--- START ---

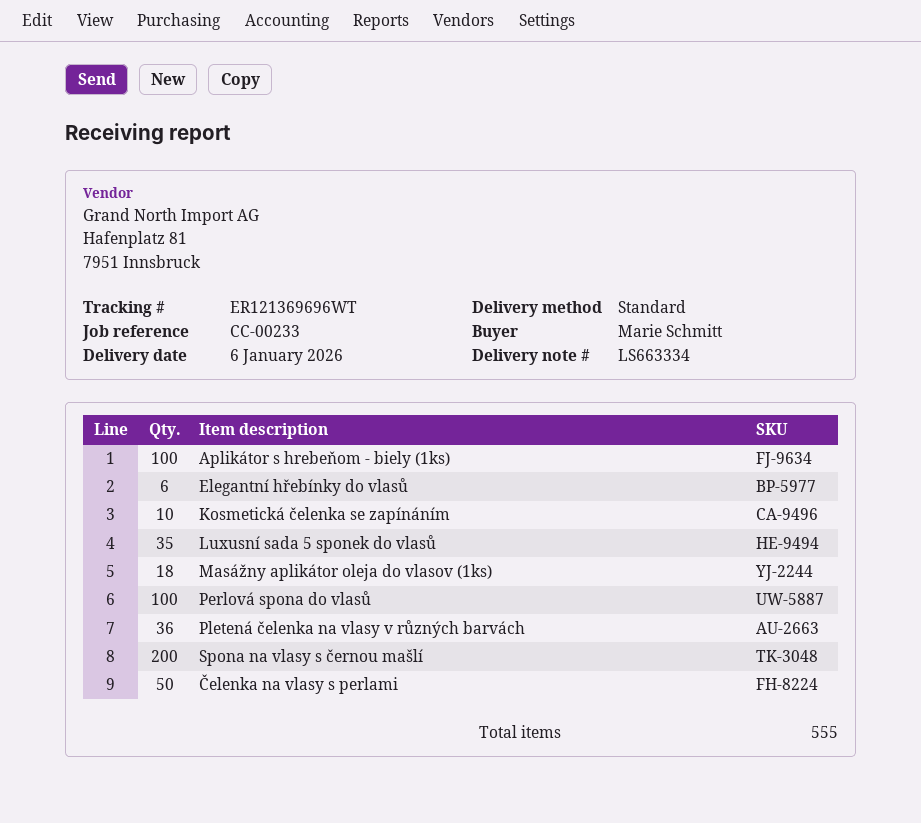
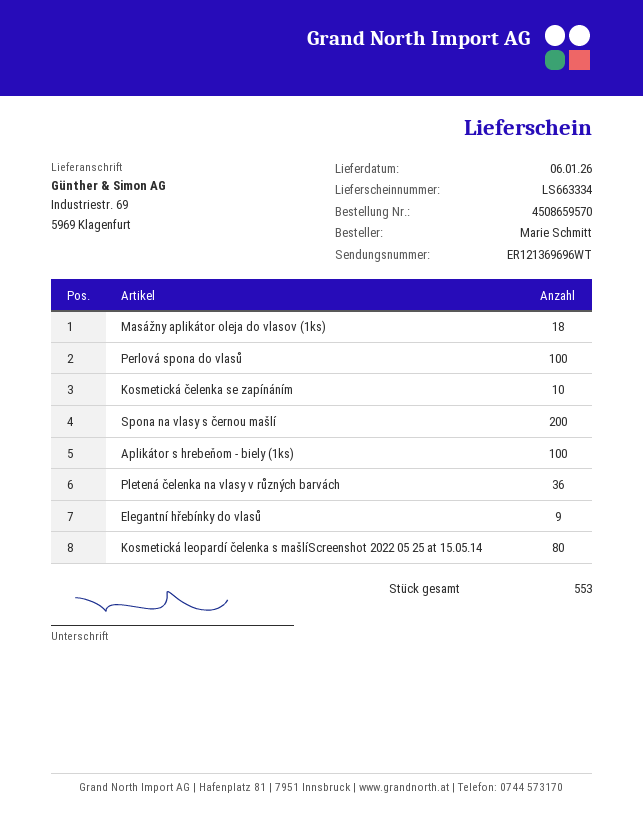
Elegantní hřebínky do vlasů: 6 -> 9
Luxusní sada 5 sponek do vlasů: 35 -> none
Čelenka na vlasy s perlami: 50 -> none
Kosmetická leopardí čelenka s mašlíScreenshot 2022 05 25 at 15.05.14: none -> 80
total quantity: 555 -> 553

--- END ---
--- START ---

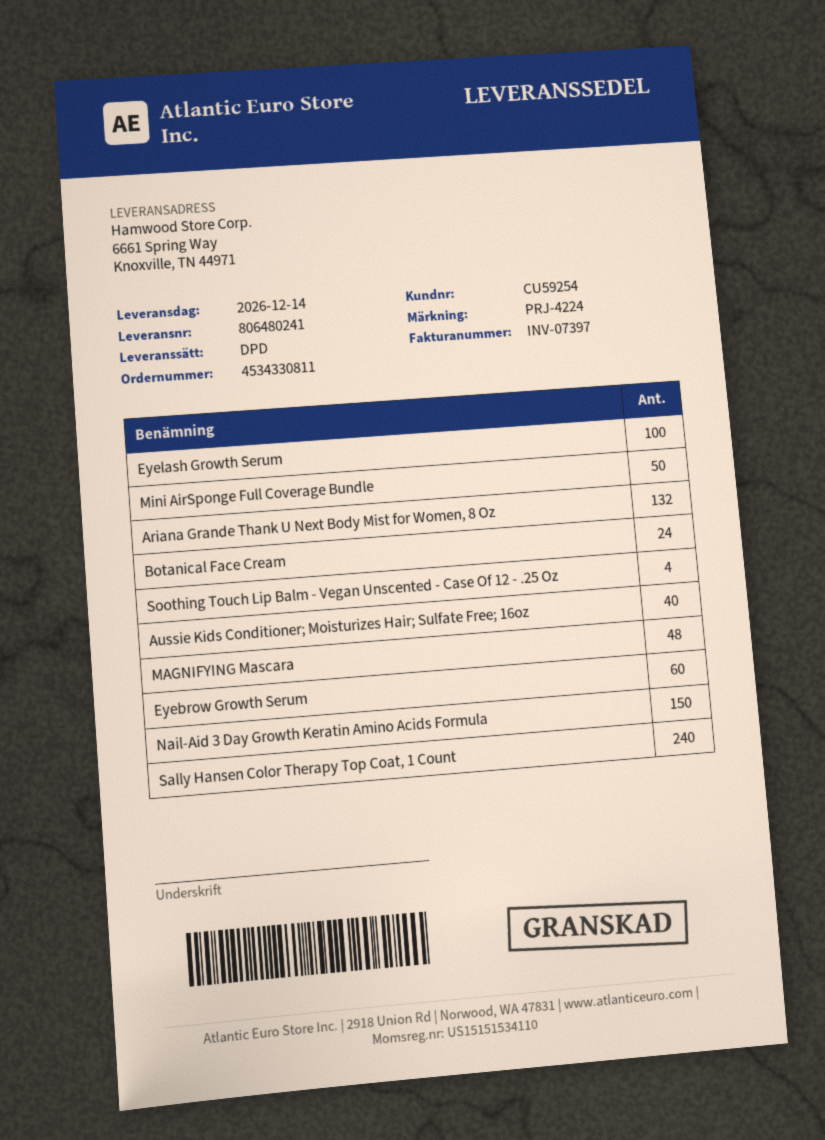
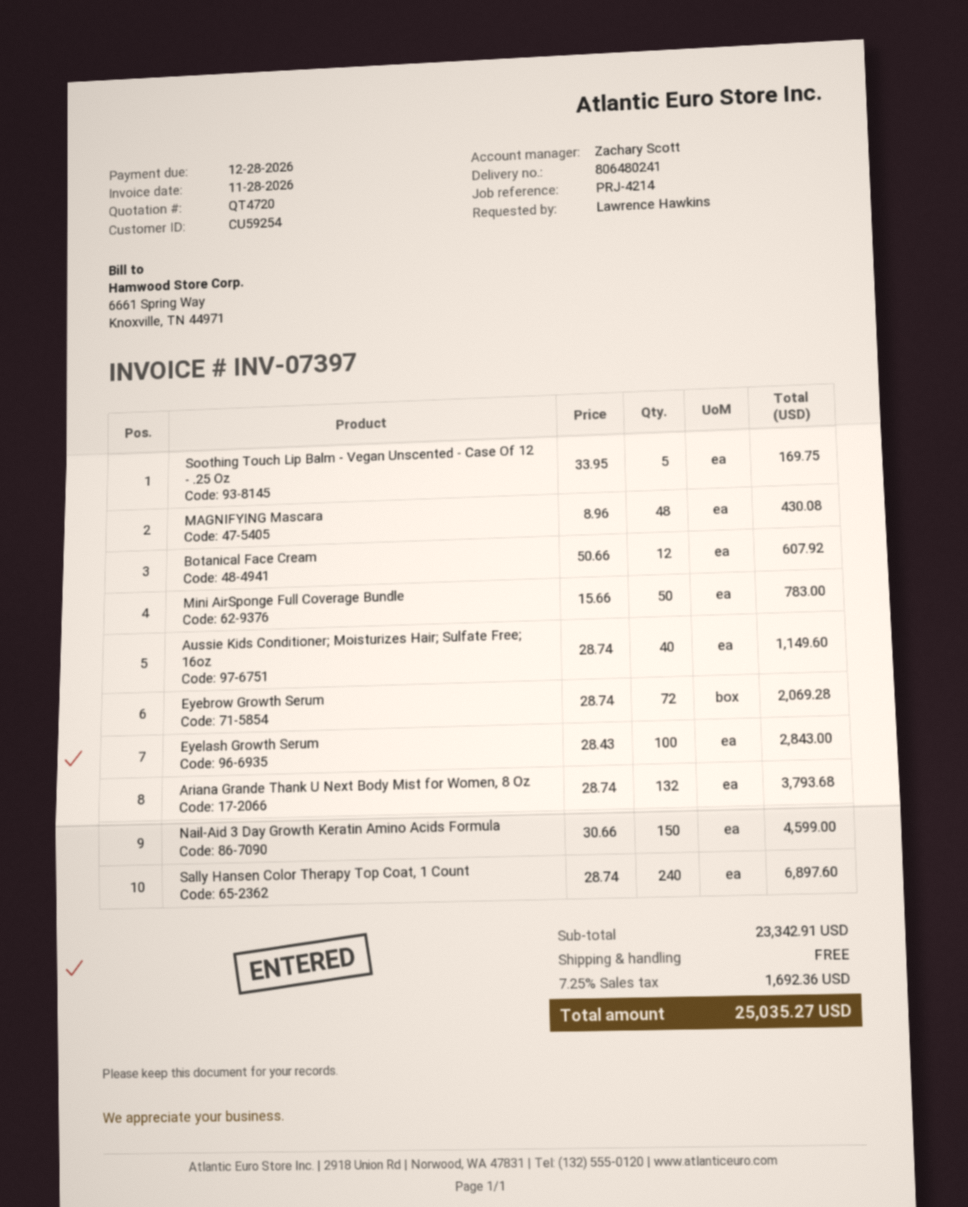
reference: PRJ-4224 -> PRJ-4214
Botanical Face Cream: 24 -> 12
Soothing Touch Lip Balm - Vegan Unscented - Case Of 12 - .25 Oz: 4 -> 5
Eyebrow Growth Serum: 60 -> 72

--- END ---
--- START ---

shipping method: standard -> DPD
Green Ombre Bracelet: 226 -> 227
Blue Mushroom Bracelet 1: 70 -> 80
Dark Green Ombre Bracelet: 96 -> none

--- END ---

[DIRECTIONS]:
Transcribe the records above exactly, beginning at the line that contains "Kosmetická leopardí čelenka" and ending with the line that contains "total quantity: 555 -> 553", both included, and nothing else.

[YOUR SOLUTION]:
Kosmetická leopardí čelenka s mašlíScreenshot 2022 05 25 at 15.05.14: none -> 80
total quantity: 555 -> 553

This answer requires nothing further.